[Start of section]

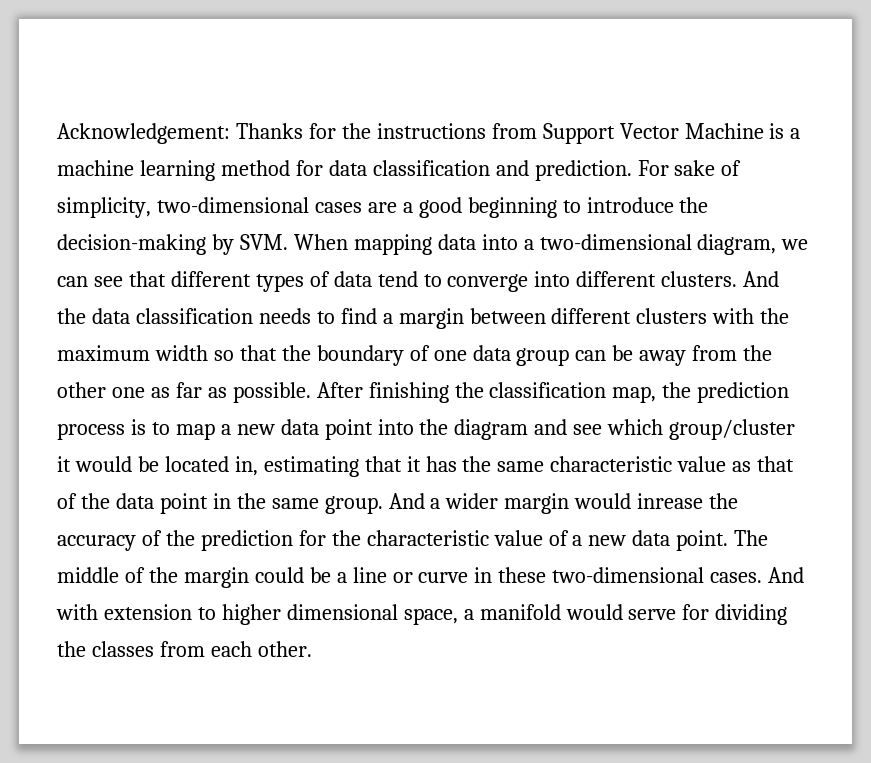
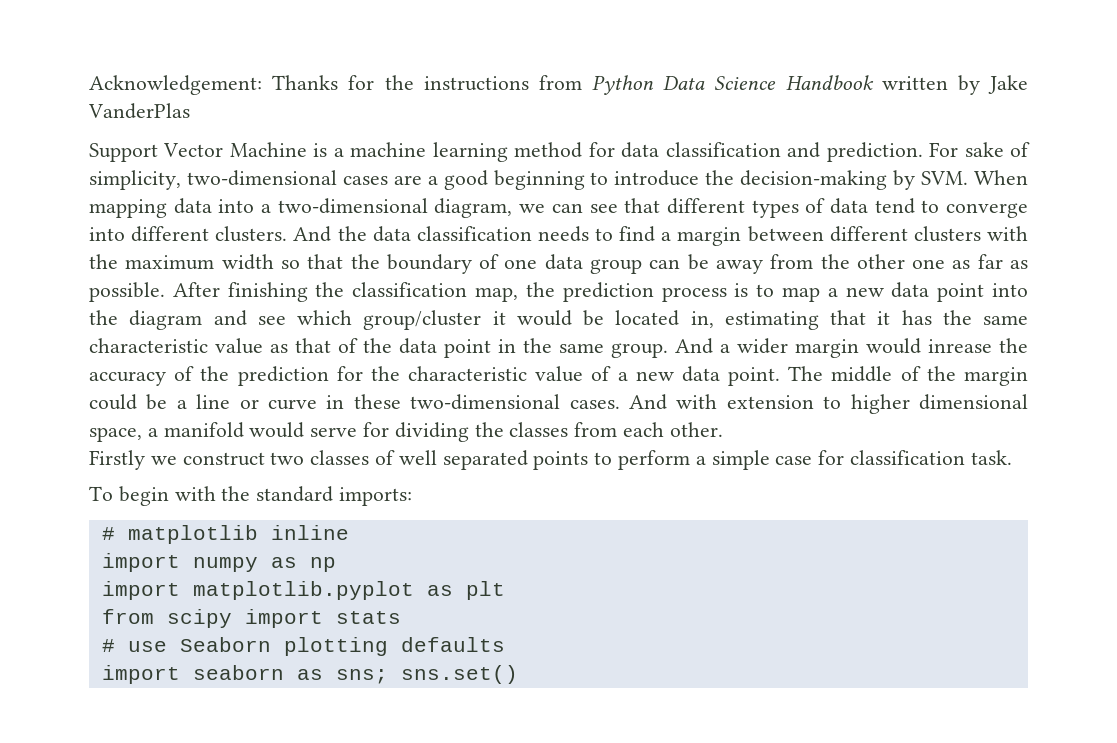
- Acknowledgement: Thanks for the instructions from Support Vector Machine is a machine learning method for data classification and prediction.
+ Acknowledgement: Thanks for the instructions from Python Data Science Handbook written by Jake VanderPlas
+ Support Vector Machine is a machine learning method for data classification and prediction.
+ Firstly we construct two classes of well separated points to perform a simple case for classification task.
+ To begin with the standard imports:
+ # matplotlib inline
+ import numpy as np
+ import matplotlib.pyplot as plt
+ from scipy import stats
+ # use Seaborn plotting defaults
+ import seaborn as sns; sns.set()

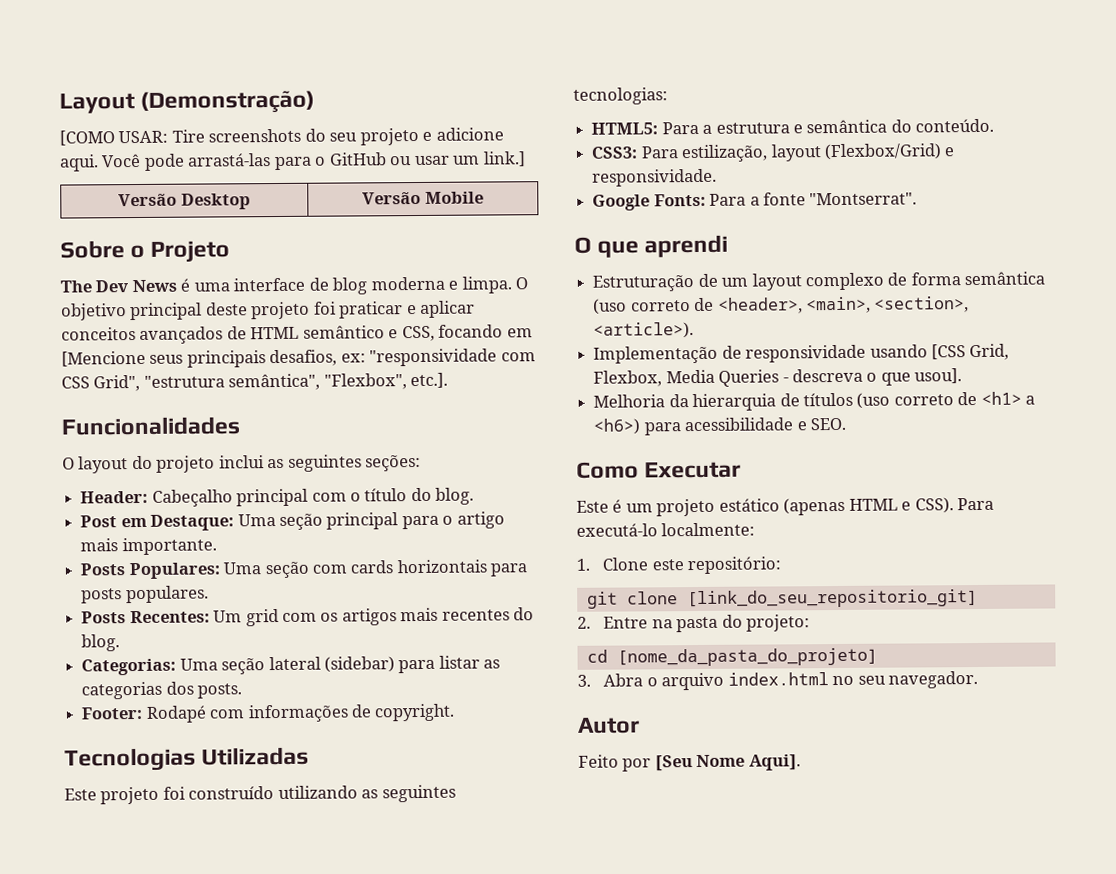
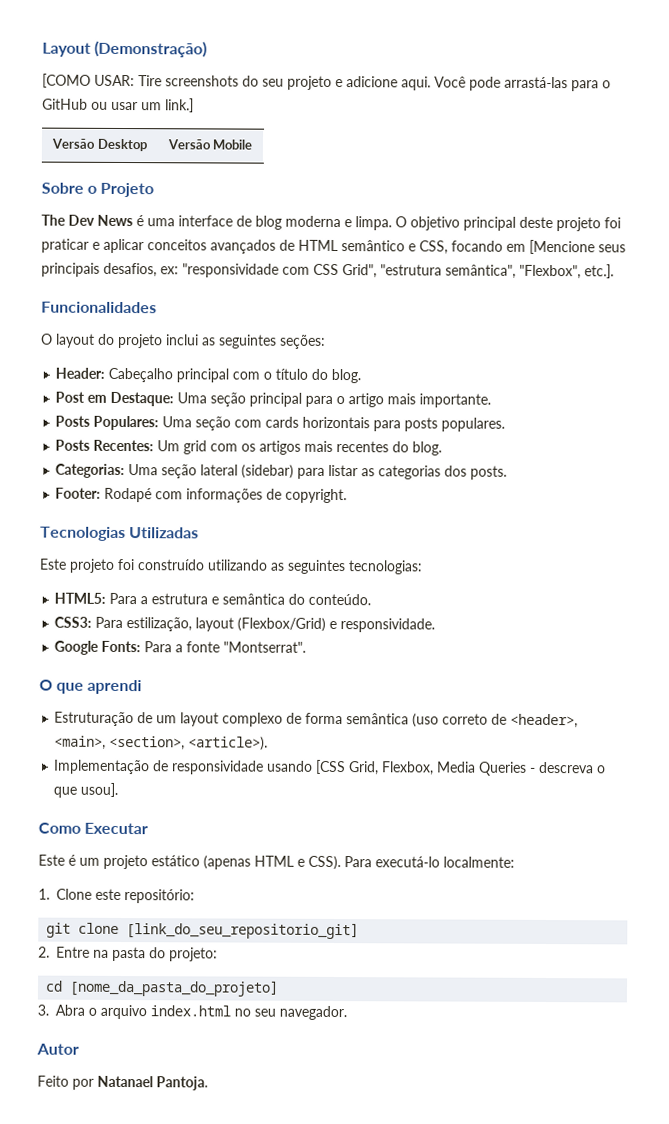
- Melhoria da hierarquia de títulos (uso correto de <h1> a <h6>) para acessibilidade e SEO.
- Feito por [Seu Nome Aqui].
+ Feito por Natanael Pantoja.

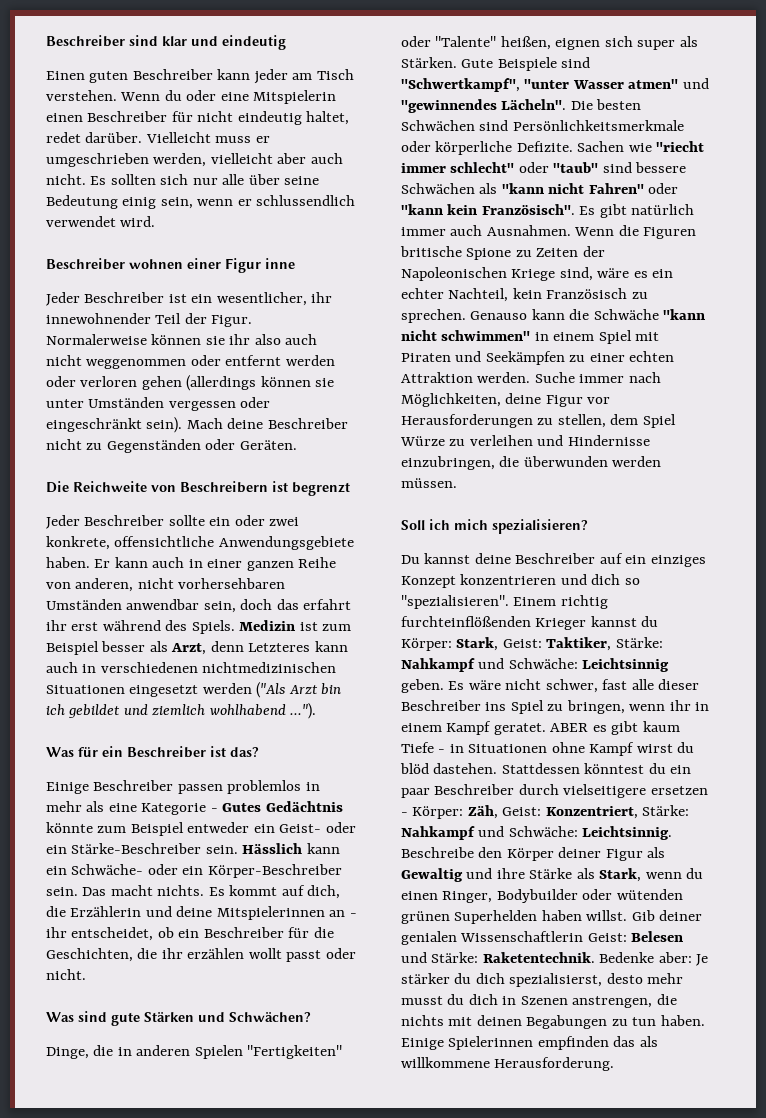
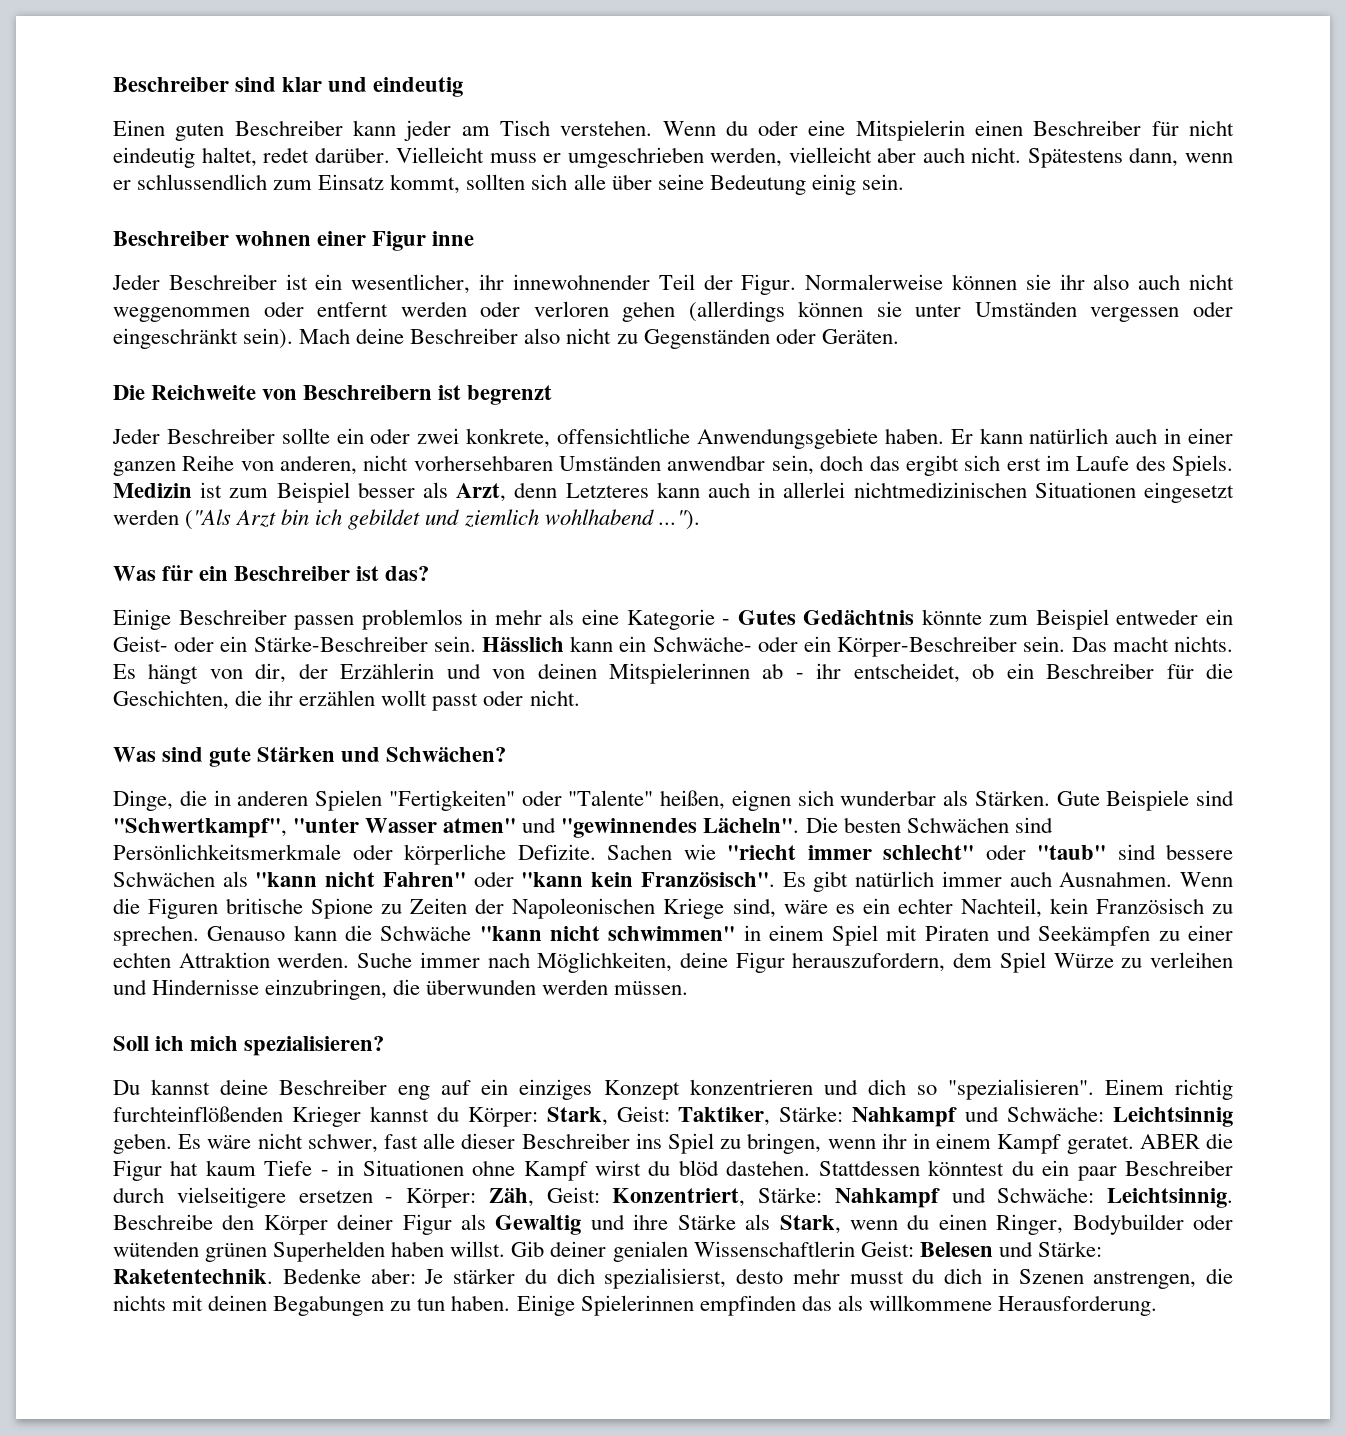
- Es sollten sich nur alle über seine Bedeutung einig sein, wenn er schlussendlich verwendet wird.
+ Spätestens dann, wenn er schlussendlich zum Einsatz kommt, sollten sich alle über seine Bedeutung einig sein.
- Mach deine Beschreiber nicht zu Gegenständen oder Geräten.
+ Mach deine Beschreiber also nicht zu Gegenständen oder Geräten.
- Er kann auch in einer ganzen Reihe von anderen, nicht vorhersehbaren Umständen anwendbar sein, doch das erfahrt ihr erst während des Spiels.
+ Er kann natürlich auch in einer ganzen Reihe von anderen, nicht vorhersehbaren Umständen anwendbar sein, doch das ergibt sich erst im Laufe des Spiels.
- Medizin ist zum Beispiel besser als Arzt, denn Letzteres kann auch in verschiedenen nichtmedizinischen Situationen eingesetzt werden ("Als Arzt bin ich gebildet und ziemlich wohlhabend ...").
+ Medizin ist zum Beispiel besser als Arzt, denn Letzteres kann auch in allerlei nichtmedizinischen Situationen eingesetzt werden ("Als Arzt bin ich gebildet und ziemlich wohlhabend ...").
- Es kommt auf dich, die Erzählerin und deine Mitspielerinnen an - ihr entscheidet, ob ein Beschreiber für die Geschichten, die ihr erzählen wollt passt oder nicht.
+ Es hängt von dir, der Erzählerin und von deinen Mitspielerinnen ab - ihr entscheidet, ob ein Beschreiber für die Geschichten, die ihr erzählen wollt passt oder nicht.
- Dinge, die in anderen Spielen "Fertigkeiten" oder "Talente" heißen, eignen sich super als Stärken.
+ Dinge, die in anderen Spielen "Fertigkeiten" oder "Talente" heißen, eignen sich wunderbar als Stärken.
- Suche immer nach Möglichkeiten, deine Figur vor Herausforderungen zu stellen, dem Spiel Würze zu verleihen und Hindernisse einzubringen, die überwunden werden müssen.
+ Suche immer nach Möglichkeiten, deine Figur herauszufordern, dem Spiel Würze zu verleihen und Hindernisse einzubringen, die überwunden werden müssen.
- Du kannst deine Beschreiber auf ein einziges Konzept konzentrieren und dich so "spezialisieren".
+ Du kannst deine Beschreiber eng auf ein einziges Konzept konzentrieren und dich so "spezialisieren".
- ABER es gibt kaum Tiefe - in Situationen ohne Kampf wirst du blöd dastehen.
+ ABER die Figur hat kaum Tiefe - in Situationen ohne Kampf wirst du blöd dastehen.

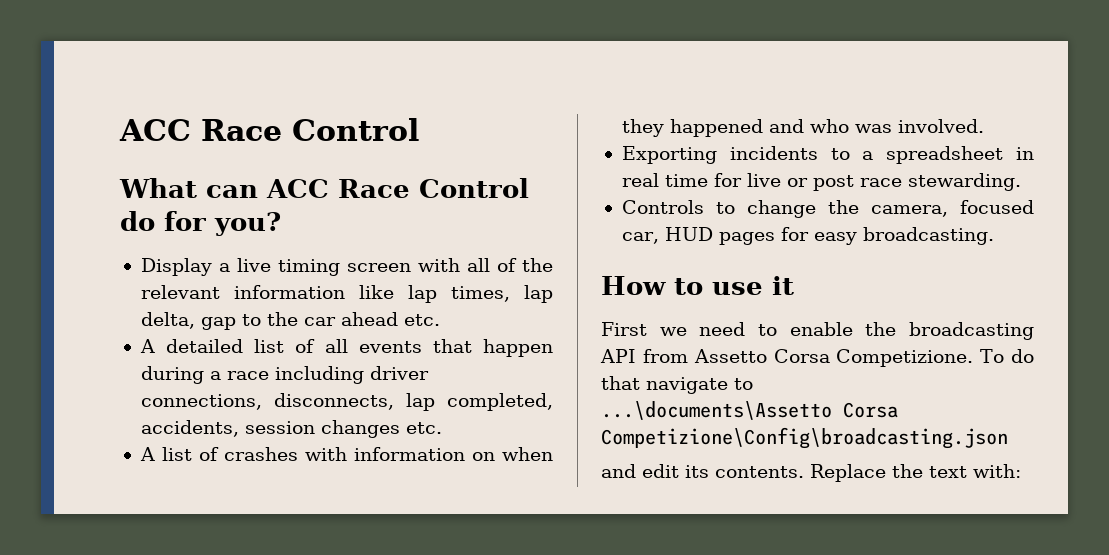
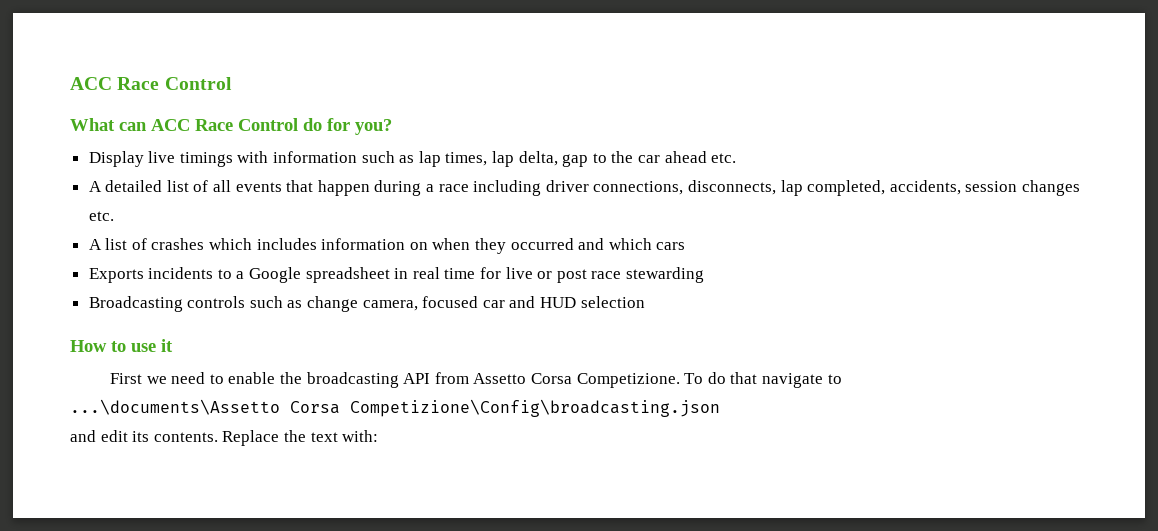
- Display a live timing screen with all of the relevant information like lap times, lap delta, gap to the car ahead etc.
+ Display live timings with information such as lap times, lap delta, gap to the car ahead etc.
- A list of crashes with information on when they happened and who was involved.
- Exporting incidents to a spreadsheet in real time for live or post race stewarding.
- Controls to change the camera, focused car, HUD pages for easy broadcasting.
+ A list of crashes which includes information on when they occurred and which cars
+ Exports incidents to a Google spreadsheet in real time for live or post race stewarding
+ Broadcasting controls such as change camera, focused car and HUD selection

[End of section]

Activity: Beginning with the first line of the material above, please output each line exactly through the line that contains "- Er kann auch", and only those, leaving out pictures.

Exercise solution:
- Acknowledgement: Thanks for the instructions from Support Vector Machine is a machine learning method for data classification and prediction.
+ Acknowledgement: Thanks for the instructions from Python Data Science Handbook written by Jake VanderPlas
+ Support Vector Machine is a machine learning method for data classification and prediction.
+ Firstly we construct two classes of well separated points to perform a simple case for classification task.
+ To begin with the standard imports:
+ # matplotlib inline
+ import numpy as np
+ import matplotlib.pyplot as plt
+ from scipy import stats
+ # use Seaborn plotting defaults
+ import seaborn as sns; sns.set()

- Melhoria da hierarquia de títulos (uso correto de <h1> a <h6>) para acessibilidade e SEO.
- Feito por [Seu Nome Aqui].
+ Feito por Natanael Pantoja.

- Es sollten sich nur alle über seine Bedeutung einig sein, wenn er schlussendlich verwendet wird.
+ Spätestens dann, wenn er schlussendlich zum Einsatz kommt, sollten sich alle über seine Bedeutung einig sein.
- Mach deine Beschreiber nicht zu Gegenständen oder Geräten.
+ Mach deine Beschreiber also nicht zu Gegenständen oder Geräten.
- Er kann auch in einer ganzen Reihe von anderen, nicht vorhersehbaren Umständen anwendbar sein, doch das erfahrt ihr erst während des Spiels.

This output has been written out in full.